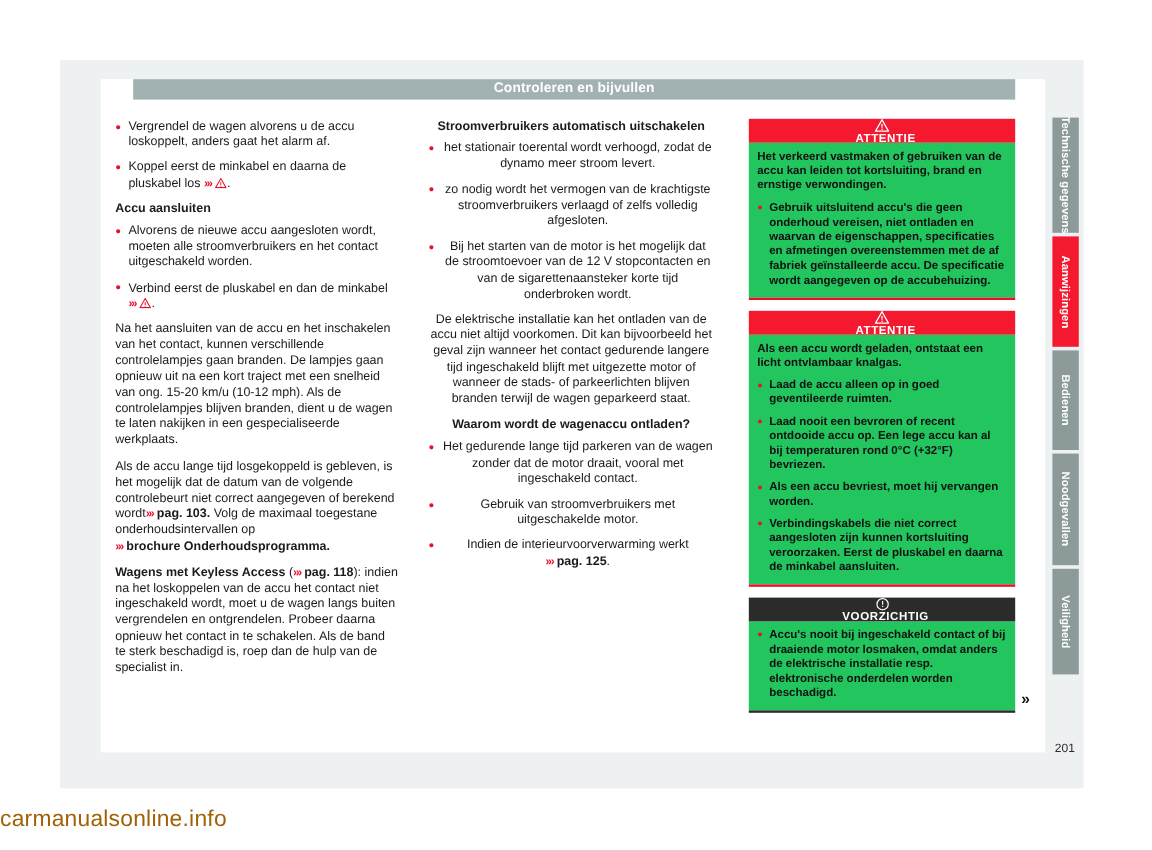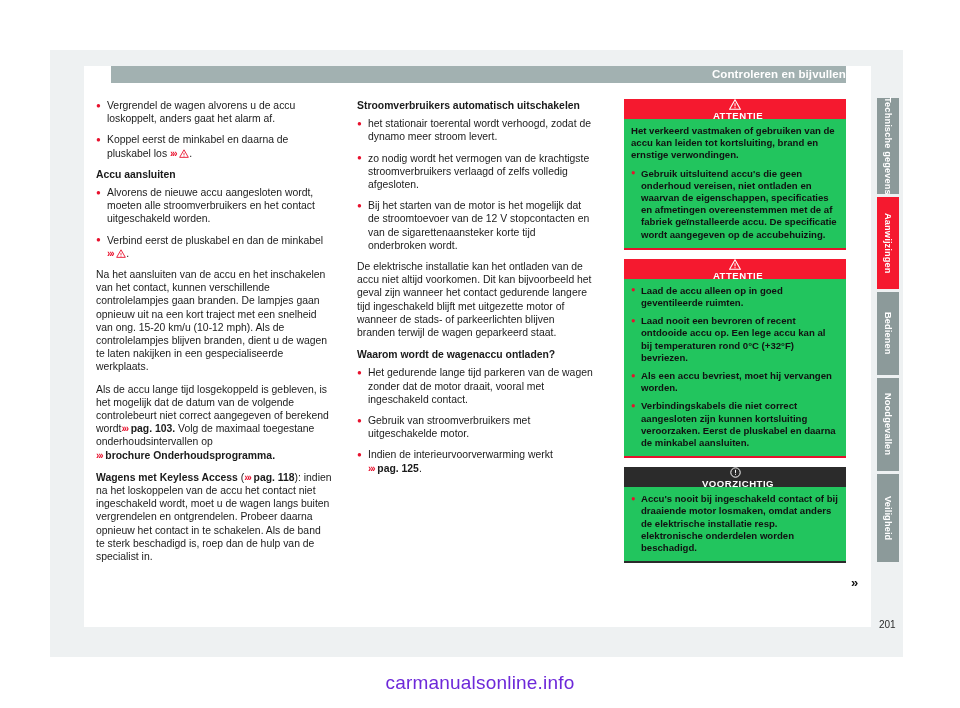--- a/index.html
+++ b/index.html
@@ -37,7 +37,7 @@
   .header-title {
     position: absolute;
     left: 0; top: 0; right: 0;
-    text-align: right;
+    text-align: center;
     color: #ffffff;
     font-size: 11.5px;
     font-weight: bold;

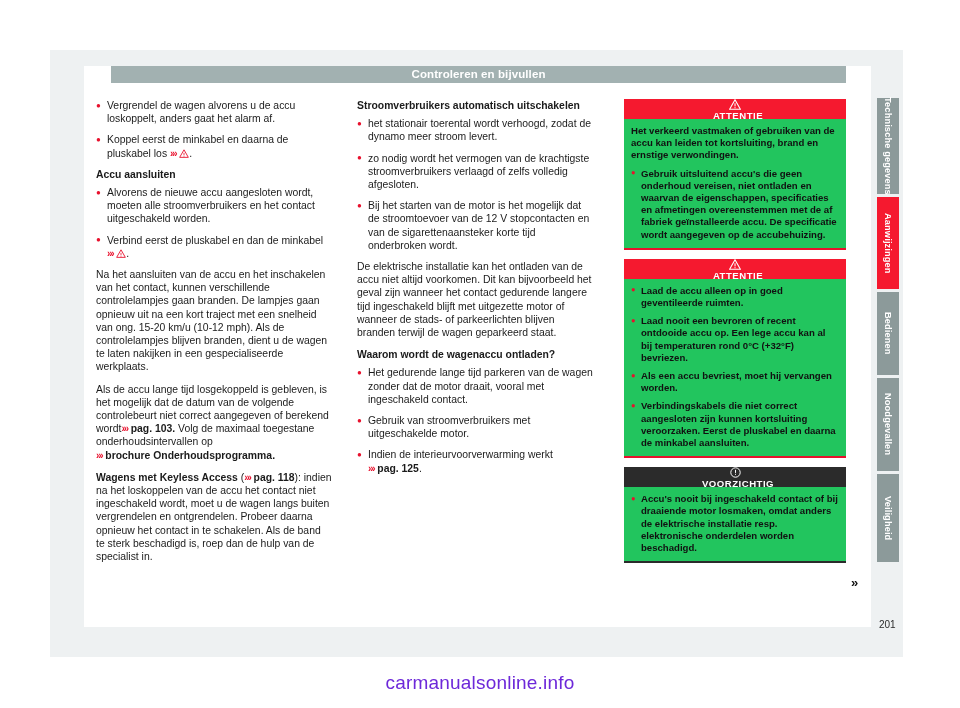--- a/index.html
+++ b/index.html
@@ -53,7 +53,7 @@
     color: #1b1b1b;
   }
   .col1 { left: 96px; top: 99px; width: 236px; }
-  .col2 { left: 357px; top: 99px; width: 238px; }
+  .col2 { left: 357px; top: 99px; width: 238px; text-align: center; }
 
   .p { margin-bottom: 9px; }
   .h3 {

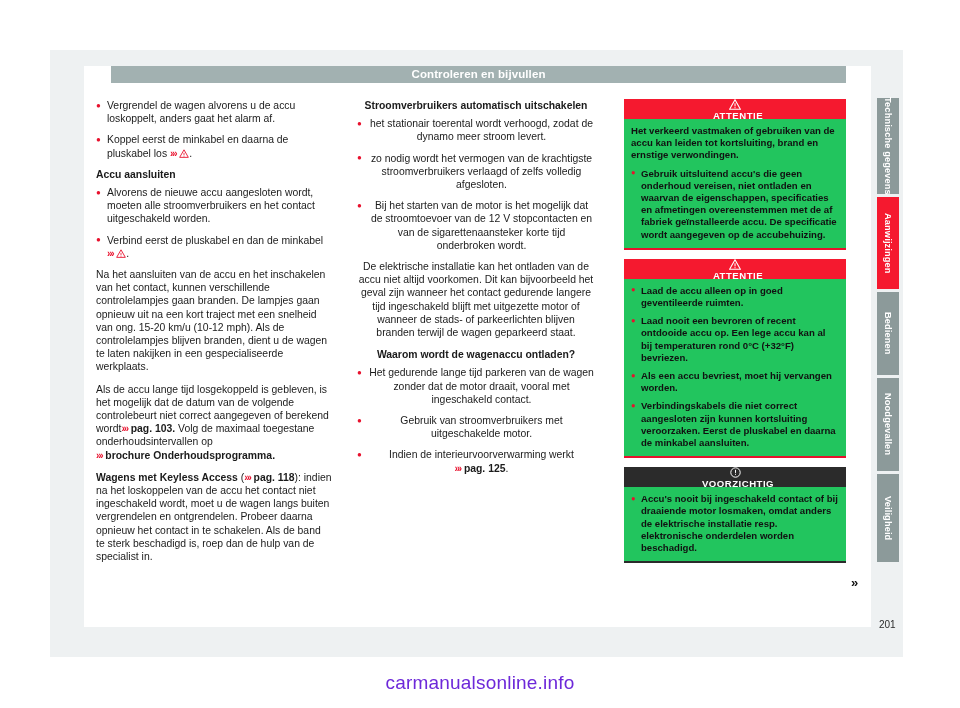--- a/index.html
+++ b/index.html
@@ -316,6 +316,7 @@
         <span>ATTENTIE</span>
       </div>
       <div class="box-body">
+        <div class="lead">Als een accu wordt geladen, ontstaat een licht ontvlambaar knalgas.</div>
         <div class="b">Laad de accu alleen op in goed geventileerde ruimten.</div>
         <div class="b">Laad nooit een bevroren of recent ontdooide accu op. Een lege accu kan al bij temperaturen rond 0°C (+32°F) bevriezen.</div>
         <div class="b">Als een accu bevriest, moet hij vervangen worden.</div>

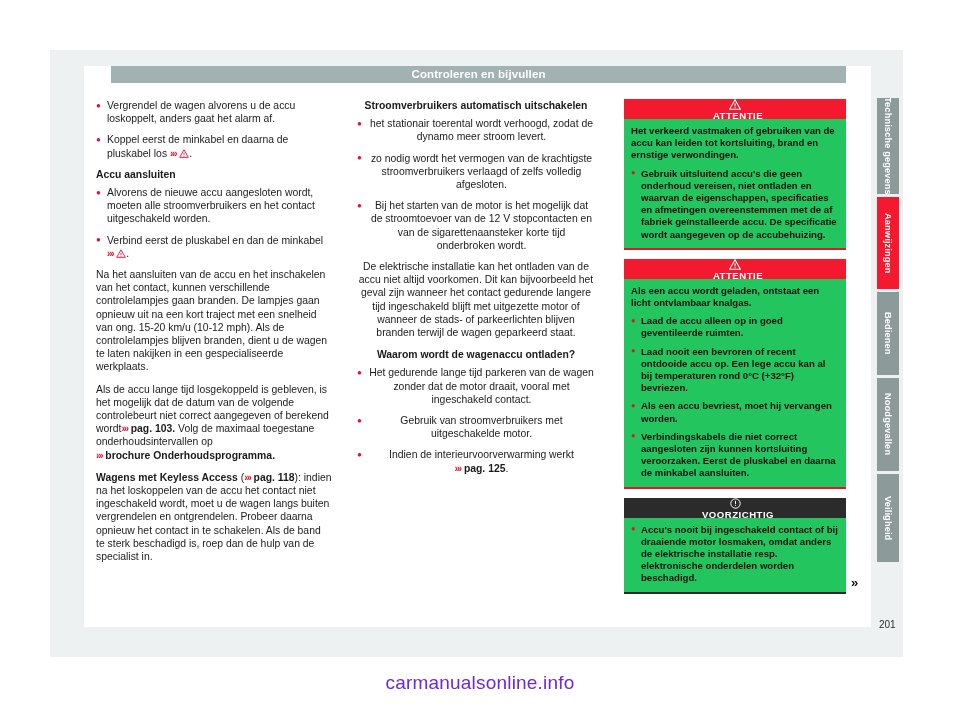--- a/index.html
+++ b/index.html
@@ -192,8 +192,8 @@
     position: absolute;
     left: 0; top: 672px;
     width: 960px;
-    text-align: center;
-    color: #6d28d9;
+    text-align: left;
+    color: #a16207;
     font-size: 19px;
     letter-spacing: .2px;
     font-family: "Liberation Sans", sans-serif;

## The task
The entries above are to be repeated exactly, except for any pictures.

## Exercise response
--- a/index.html
+++ b/index.html
@@ -37,7 +37,7 @@
   .header-title {
     position: absolute;
     left: 0; top: 0; right: 0;
-    text-align: right;
+    text-align: center;
     color: #ffffff;
     font-size: 11.5px;
     font-weight: bold;

--- a/index.html
+++ b/index.html
@@ -53,7 +53,7 @@
     color: #1b1b1b;
   }
   .col1 { left: 96px; top: 99px; width: 236px; }
-  .col2 { left: 357px; top: 99px; width: 238px; }
+  .col2 { left: 357px; top: 99px; width: 238px; text-align: center; }
 
   .p { margin-bottom: 9px; }
   .h3 {

--- a/index.html
+++ b/index.html
@@ -316,6 +316,7 @@
         <span>ATTENTIE</span>
       </div>
       <div class="box-body">
+        <div class="lead">Als een accu wordt geladen, ontstaat een licht ontvlambaar knalgas.</div>
         <div class="b">Laad de accu alleen op in goed geventileerde ruimten.</div>
         <div class="b">Laad nooit een bevroren of recent ontdooide accu op. Een lege accu kan al bij temperaturen rond 0°C (+32°F) bevriezen.</div>
         <div class="b">Als een accu bevriest, moet hij vervangen worden.</div>

--- a/index.html
+++ b/index.html
@@ -192,8 +192,8 @@
     position: absolute;
     left: 0; top: 672px;
     width: 960px;
-    text-align: center;
-    color: #6d28d9;
+    text-align: left;
+    color: #a16207;
     font-size: 19px;
     letter-spacing: .2px;
     font-family: "Liberation Sans", sans-serif;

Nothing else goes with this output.